Turner Specialty labeled Justin’s safety training in Texas as “fortuitous.” It cited Watkins’s testimony indicating that newly hired Turner Specialty employees underwent the onboarding process at whatever personnel office was the most convenient for them. Thus, if a new hire, like Justin, lived in Texas, he would be onboarded in the nearest Texas personnel office rather than being required to travel to Turner Specialty’s personnel office in Louisiana.

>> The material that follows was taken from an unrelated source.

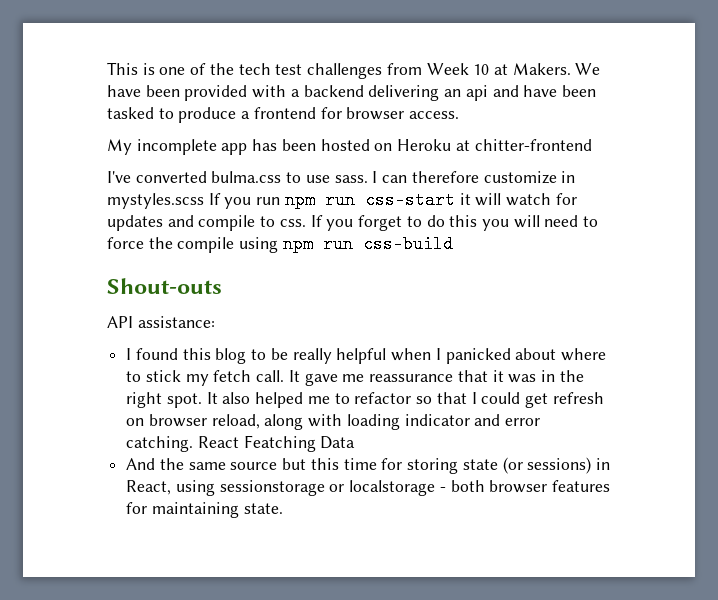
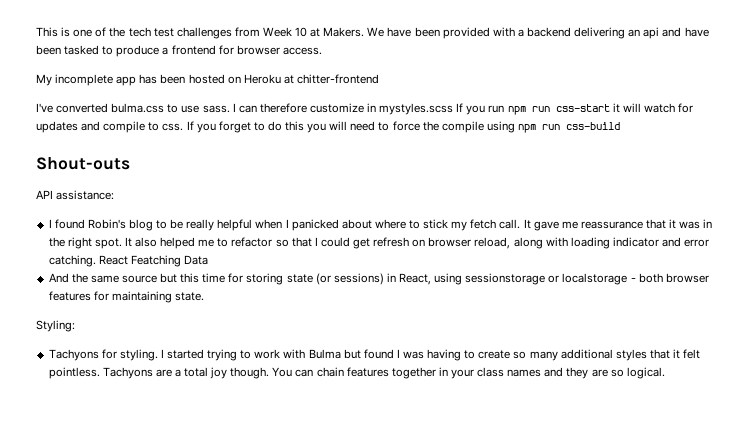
- I found this blog to be really helpful when I panicked about where to stick my fetch call.
+ I found Robin's blog to be really helpful when I panicked about where to stick my fetch call.
+ Styling:
+ Tachyons for styling. I started trying to work with Bulma but found I was having to create so many additional styles that it felt pointless. Tachyons are a total joy though. You can chain features together in your class names and they are so logical.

Turner Specialty also contended that its contacts with Texas, including the training that it provided to Justin in Texas, were not substantially connected to the litigation. It asserted that “the incident from which Plaintiffs’ claims arise occurred in Alabama, and therefore, the operative facts of this litigation from which the claim arose—or TSS’ actionable conduct—occurred in and concern Alabama.” Turner Specialty claimed that the safety training that Justin received in Texas “[did] not relate to the operative facts of the incident made basis of this lawsuit, nor would they satisfy the requisite ‘substantial connection’ between the operative facts and the forum.” It asserted that the catalyst training, which occurred in Alabama, was the training that had a “substantial connection to the operative facts of the litigation.”

*5 Turner Specialty also asserted that, while it conducted business in Texas, it was not subject to general jurisdiction because it did not have sufficient systematic and continuous contacts to render it “at home” in Texas.

In their special-appearance response, the Horns claimed that the trial court had general and specific jurisdiction over Turner Specialty. Addressing specific jurisdiction, they asserted, inter alia, that the safety training provided in Texas by Turner Specialty to Justin and to 10 of the 15 members of the catalyst crew supported the trial court’s specific personal jurisdiction over Turner Specialty. The Horns offered Turner Specialty’s discovery responses, which confirmed that Justin and 10 members of the catalyst crew had received safety training in Texas and that Justin had received the safety training in Texas 12 days before his death. The Horns’ evidence included a 29-page printout reflecting that, in conjunction with the Texas safety training, Justin had completed an eight-module safety test at the Beaumont office.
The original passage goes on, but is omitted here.